5. Let *go* of the handle on the left side, the machine should now move forward.

yes, the machine will happily scurry along with *no* hands on the handlebars! That was the standard design until 1973.

Scot


----------



## scipper77 (Dec 4, 2013)

Sounds like the friction wheel is not engaging. Should be a round rubber coated wheel perpendicular to a round metal plate under the belly pan. Squeezing the handle should pull the two apart on your unit.
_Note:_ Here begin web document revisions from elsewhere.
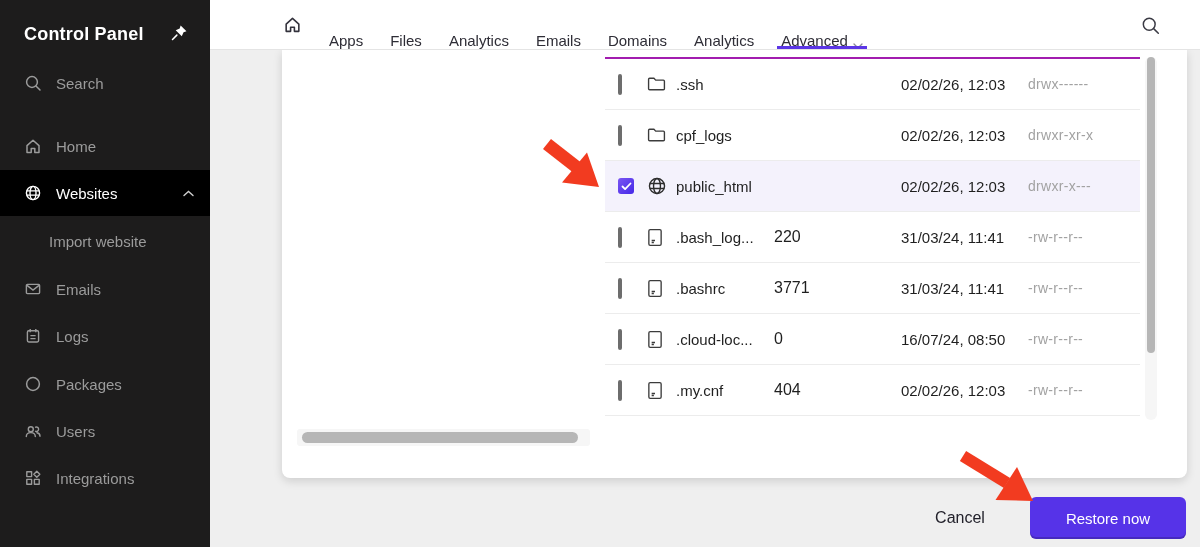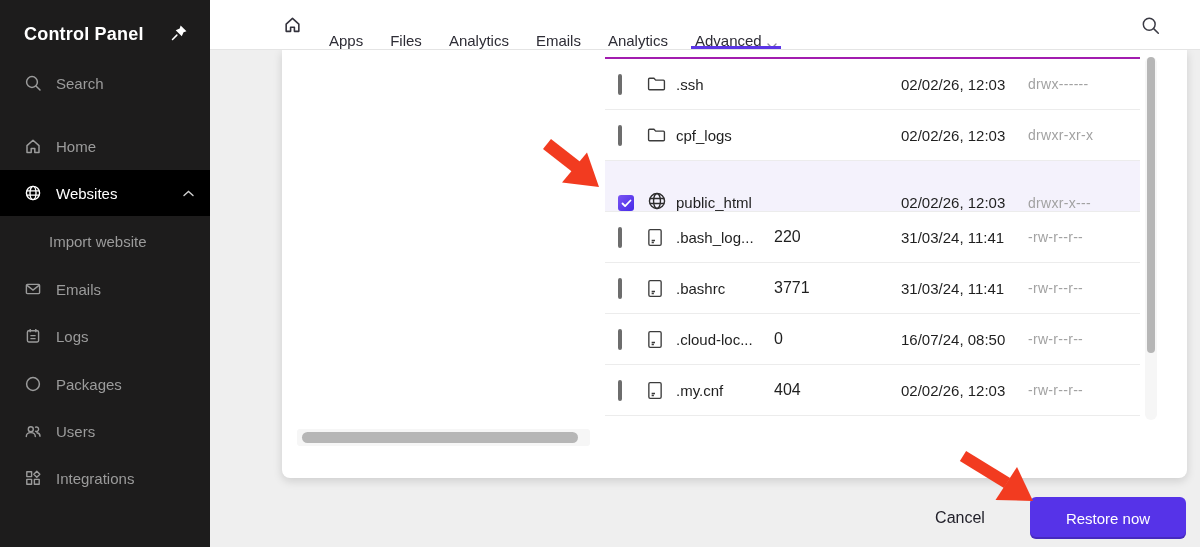--- a/index.html
+++ b/index.html
@@ -26,21 +26,21 @@
   .nav-item.active::after{content:"";position:absolute;left:-4px;right:-4px;bottom:0;height:3px;background:#5b35e6;}
   .hdr-search{position:absolute;right:40px;top:0;height:50px;display:flex;align-items:center;cursor:pointer;}
 
   
   .modal{position:absolute;left:282px;top:50px;width:905px;height:428px;background:#fff;
          border-radius:0 0 8px 8px;box-shadow:0 3px 10px rgba(0,0,0,.14);z-index:1;}
 
   
   .ftable{position:absolute;left:323px;top:7px;width:535px;border-top:2px solid #a21caf;}
   .frow{display:flex;align-items:center;height:51px;border-bottom:1px solid #ececec;background:#fff;cursor:pointer;}
-  .frow.selected{background:#f4f2fc;align-items:flex-end;}
+  .frow.selected{background:#f4f2fc;}
   .col-check{width:16px;height:16px;margin-left:13px;flex:0 0 16px;}
   .cbox{width:16px;height:16px;border:2px solid #6d6d6d;border-radius:3px;background:#fff;cursor:pointer;}
   .cbox.checked{border:none;background:linear-gradient(135deg,#7a55f2 0%,#4529e8 100%);
                 display:flex;align-items:center;justify-content:center;}
   .col-icon{width:20px;margin-left:13px;flex:0 0 20px;display:flex;align-items:center;}
   .col-name{width:98px;margin-left:9px;font-size:15px;color:#1f1f1f;white-space:nowrap;overflow:hidden;}
   .col-size{width:127px;font-size:16px;color:#1f1f1f;}
   .col-date{width:127px;font-size:15px;color:#1f1f1f;}
   .col-perms{flex:1;font-size:14px;color:#a2a2a2;letter-spacing:.3px;}
 
@@ -160,20 +160,23 @@
           <span>Apps</span>
         </div>
       <div class="nav-item">
           <span>Files</span>
         </div>
       <div class="nav-item">
           <span>Analytics</span>
         </div>
       <div class="nav-item">
           <span>Emails</span>
+        </div>
+      <div class="nav-item">
+          <span>Domains</span>
         </div>
       <div class="nav-item">
           <span>Analytics</span>
         </div>
       <div class="nav-item active">
         <span>Advanced</span>
         <svg width="10" height="6" viewBox="0 0 10 6">
             <path d="M1 1l4 4 4-4" fill="none" stroke="#8a8a94" stroke-width="1.3" stroke-linecap="round"></path>
           </svg>
       </div>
If there is no motion with the handle ot of there is motion but they never come together then we have a starting point.


----------



## berger34 (Feb 17, 2014)

thank you so much for the fast replies ! i'm not mechanically inclined and its a pain in the butt but I thought i'd try to get it running. we're getting beat here in northeast PA this winter. 

anyways, 

i did notice the friction wheel and the other perpendicular wheel not touching.
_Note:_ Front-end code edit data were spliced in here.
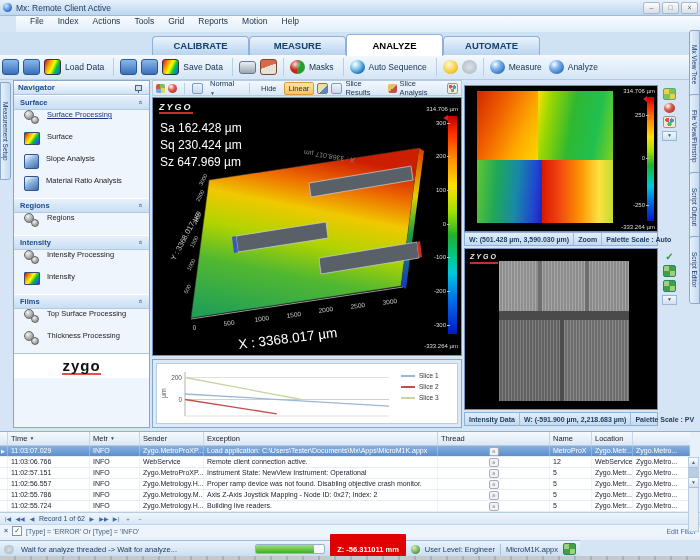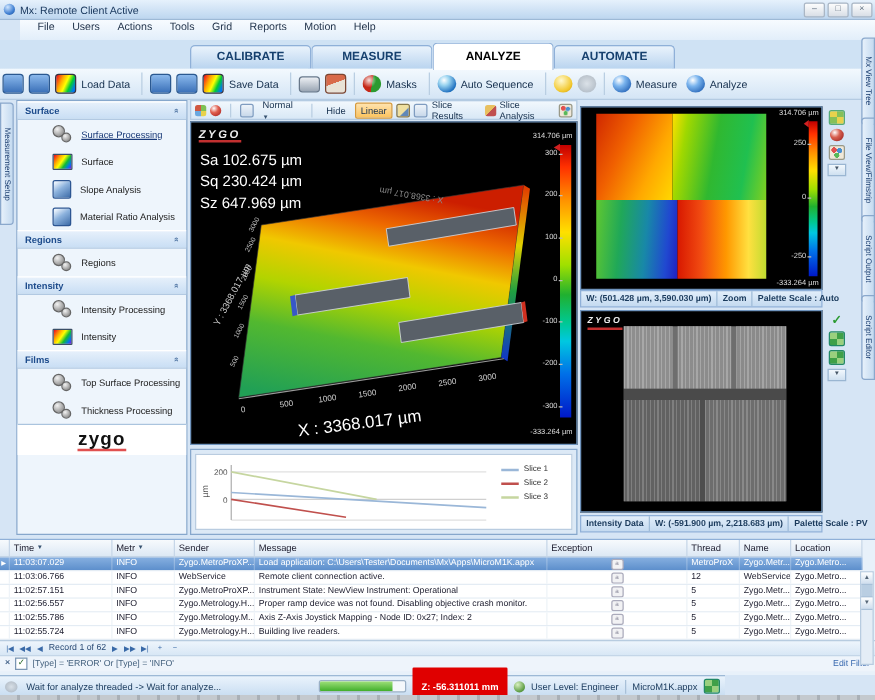--- a/index.html
+++ b/index.html
@@ -48,21 +48,21 @@
   .nav{position:absolute;left:13px;top:80px;width:137px;height:348px;background:#eef5fc;
     border:1px solid #86a7cc;box-sizing:border-box}
   .navhdr{height:13px;background:linear-gradient(#fdfeff,#cfe1f3);border-bottom:1px solid #aac4de;
     font-size:8px;font-weight:bold;color:#1e4c8c;display:flex;align-items:center;padding:0 4px}
   .navhdr .sp{flex:1}
   .sect{height:13px;background:linear-gradient(#e6f0fb,#c9def4);border-top:1px solid #fff;
     border-bottom:1px solid #b2c9e2;font-size:7.5px;font-weight:bold;color:#1e4c8c;
     display:flex;align-items:center;padding:0 6px}
   .sect .sp{flex:1}
   .chev{display:inline-block;transform:rotate(90deg);font-size:7px;color:#587ca8}
-  .nitem{height:22px;display:flex;align-items:center;gap:7px;padding-left:28px;font-size:7.5px;color:#222}
+  .nitem{height:22px;display:flex;gap:7px;padding-left:10px;font-size:7.5px;color:#222}
   .nitem.link{color:#1a3a78}
   .nitem.link .lbl{text-decoration:underline}
   .ic-gears{width:16px;height:14px;position:relative}
   .ic-gears:before,.ic-gears:after{content:"";position:absolute;border-radius:50%;
     background:radial-gradient(circle at 35% 30%,#f2f2f2,#9a9a9a 70%,#6a6a6a);border:1px solid #666}
   .ic-gears:before{width:8px;height:8px;left:0;top:0}
   .ic-gears:after{width:6px;height:6px;left:7px;top:6px}
   .ic-surf{width:14px;height:11px;background:linear-gradient(125deg,#e02,#fa0 28%,#ff0 46%,#1b3 66%,#07e 85%,#90e);border:1.5px solid #3a4e66;border-radius:1px}
   .ic-cube{width:13px;height:13px;border-radius:2px;border:1px solid #2d5692;
     background:linear-gradient(145deg,#e8f1fb 10%,#8cb2dd 45%,#3e6ca8)}
@@ -169,21 +169,21 @@
   <div class="appicon"></div>
   <div>Mx: Remote Client Active</div>
   <div style="flex:1"></div>
   <div class="winbtn">–</div>
   <div class="winbtn">□</div>
   <div class="winbtn">×</div>
 </div>
 
 <div class="menubar">
   <span>File</span>
-  <span>Users</span>
+  <span>Index</span>
   <span>Actions</span>
   <span>Tools</span>
   <span>Grid</span>
   <span>Reports</span>
   <span>Motion</span>
   <span>Help</span>
 </div>
 
 <div class="tabrow">
   <div class="rtab" style="left:152px">CALIBRATE</div>
@@ -217,20 +217,25 @@
   <div class="tsep"></div>
   <div class="tic ic-sph-bl"></div>
   <span class="tbl">Measure</span>
   <div class="tic ic-sph-bl"></div>
   <span class="tbl">Analyze</span>
 </div>
 
 <div class="vtab abs" style="left:0;top:82px;height:86px">Measurement Setup</div>
 
 <div class="nav">
+  <div class="navhdr">
+    <span>Navigator</span>
+    <span class="sp"></span>
+    <span class="pin"></span>
+  </div>
   <div class="sect">
     <span>Surface</span>
       <span class="sp"></span>
     <span class="chev">«</span>
   </div>
   <div class="nitem link">
     <span class="ic-gears"></span>
     <span class="lbl">Surface Processing</span>
   </div>
   <div class="nitem">
@@ -299,21 +304,21 @@
   <span>Slice Results</span>
   <span class="mini m-brush"></span>
   <span>Slice Analysis</span>
   <span style="flex:1"></span>
   <span class="mini m-pal"></span>
 </div>
 
 <div class="surf3d">
   <div class="plogo" style="left:6px;top:4px;font-size:9px">ZYGO</div>
   <div class="stats">
-    <div><span>Sa</span> <span>102.675 µm</span></div>
+    <div><span>Sa</span> <span>162.428 µm</span></div>
     <div><span>Sq</span> <span>230.424 µm</span></div>
     <div><span>Sz</span> <span>647.969 µm</span></div>
   </div>
   <svg width="280" height="250" viewBox="0 0 280 250" style="position:absolute;left:6px;top:8px">
     <defs>
       <linearGradient id="surf" gradientUnits="userSpaceOnUse" x1="150" y1="45" x2="115" y2="220">
         <stop offset="0" stop-color="#cc1e00"></stop>
           <stop offset="0.16" stop-color="#ee6a00"></stop>
         <stop offset="0.32" stop-color="#f0c800"></stop>
           <stop offset="0.5" stop-color="#b2d400"></stop>
@@ -473,23 +478,20 @@
         <span class="dd">▼</span>
       </div>
     <div>
         <span>Metr</span>
         <span class="dd">▼</span>
       </div>
     <div>
         <span>Sender</span>
       </div>
     <div>
-        <span>Message</span>
-      </div>
-    <div>
         <span>Exception</span>
       </div>
     <div>
         <span>Thread</span>
       </div>
     <div>
         <span>Name</span>
       </div>
     <div>
         <span>Location</span>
going to go take a look at it now in the dark because you guys have me curious 

thanks


----------



## berger34 (Feb 17, 2014)

ok so i just plowed my driveway by pushing it  but i did notice the friction disc wasn't meeting the plate at all, with the lever NOT being held down. so i adjusted the set screw on the rod that runs down from lever to drive assembly. going to try it in the morning and see what i get. kids were hungry


----------



## berger34 (Feb 17, 2014)

thanks for all the help guys. the ariens is running by itself after i adjusted the rod like was suggested. friction disc wasn't making contact with the perpendicular plate. kids and wife are all excited to see it self propelled. 

thanks again.


----------



## scipper77 (Dec 4, 2013)

Glad to hear you got it worked out.


----------



## berger34 (Feb 17, 2014)

one other question. the snow blower peters out when i try to move the choke slider over to "no choke" its a 4 or 5 way switch "full choke" all the way to "no choke"
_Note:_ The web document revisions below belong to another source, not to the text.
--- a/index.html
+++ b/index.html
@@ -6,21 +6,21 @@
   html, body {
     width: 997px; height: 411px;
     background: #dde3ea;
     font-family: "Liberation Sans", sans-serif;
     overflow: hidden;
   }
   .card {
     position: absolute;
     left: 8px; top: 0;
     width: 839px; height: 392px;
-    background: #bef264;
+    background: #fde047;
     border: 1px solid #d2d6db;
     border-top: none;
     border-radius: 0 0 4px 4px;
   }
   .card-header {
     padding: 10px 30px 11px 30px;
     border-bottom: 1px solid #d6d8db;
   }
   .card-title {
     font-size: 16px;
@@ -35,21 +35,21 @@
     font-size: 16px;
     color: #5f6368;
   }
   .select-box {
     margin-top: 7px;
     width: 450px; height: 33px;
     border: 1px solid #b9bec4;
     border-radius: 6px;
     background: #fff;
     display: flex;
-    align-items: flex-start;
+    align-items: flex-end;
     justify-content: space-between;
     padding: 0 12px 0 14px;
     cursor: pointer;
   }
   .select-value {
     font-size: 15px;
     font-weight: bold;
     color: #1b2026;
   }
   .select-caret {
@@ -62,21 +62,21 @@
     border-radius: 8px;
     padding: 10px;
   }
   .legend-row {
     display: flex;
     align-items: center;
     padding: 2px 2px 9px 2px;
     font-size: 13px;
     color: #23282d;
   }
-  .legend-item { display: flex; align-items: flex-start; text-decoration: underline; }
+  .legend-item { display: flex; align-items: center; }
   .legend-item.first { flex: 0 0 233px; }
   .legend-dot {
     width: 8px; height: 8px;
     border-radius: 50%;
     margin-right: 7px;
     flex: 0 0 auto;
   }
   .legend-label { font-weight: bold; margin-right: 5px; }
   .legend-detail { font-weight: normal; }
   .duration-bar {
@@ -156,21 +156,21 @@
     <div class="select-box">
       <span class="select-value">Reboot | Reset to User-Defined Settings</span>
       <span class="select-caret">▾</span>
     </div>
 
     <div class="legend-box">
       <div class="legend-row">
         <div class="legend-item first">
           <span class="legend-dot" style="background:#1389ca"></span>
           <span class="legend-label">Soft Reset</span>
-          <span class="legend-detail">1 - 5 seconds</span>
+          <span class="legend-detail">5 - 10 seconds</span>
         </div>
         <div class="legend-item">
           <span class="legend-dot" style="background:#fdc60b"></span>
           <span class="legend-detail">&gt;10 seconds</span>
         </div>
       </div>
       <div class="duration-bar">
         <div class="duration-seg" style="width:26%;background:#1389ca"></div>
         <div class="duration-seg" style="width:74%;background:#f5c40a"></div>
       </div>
makes it halfway to no choke and if i try to switch it to the setting right before "no choke" it faults out.

any ideas ?

thanks.


----------



## gsnod (Sep 2, 2013)

berger34 -- Sounds like it can use a thorough carb cleaning, especially since it was sitting so long. You can pull the bottom jet out on the bottom of the carb and make sure it is clean, and that all the small passage ways are clear. They are quite small.... Also spray some carb cleaner up the throat of the carb. This is simply a shortcut from pulling the carb and soaking/cleaning it, yet I find it sometimes works.


----------



## scipper77 (Dec 4, 2013)

Unless the carb is full of varnish I find you usually don't need to soak. You do need to understand how a carb works and make sure you clear out all passages and that there is no loose debris. It only takes one piece of gunk left behind to clog a jet. Also if ethanol has eaten away at things you might need to simply replace gaskets and orings.


----------



## nt40lanman (Dec 31, 2012)

If it runs, I suggest turning the screw on bottom of the carb out a turn and see if runs better.


----------



## berger34 (Feb 17, 2014)

Great advice. Thanks everyone. I wondered what that screw did


----------



## berger34 (Feb 17, 2014)

Turned the screw and got it running without stalling on the 'no choke' setting, but now it stalls out when I have it set to full choke. Need to fiddle a little more I guess. Flipped it upside down and tightened the petcock some more too. Rubber fuel line hose is cracked at the end where it slides onto the petcock. May need to replace the hose because it's too short to cut a piece off and reconnect. Noticed that end of the hose was wet on the outside from gas.


----------



## RedOctobyr (Mar 2, 2014)

That sounds fairly normal. You only use full choke to start it. You do not need to be able to run on full choke. 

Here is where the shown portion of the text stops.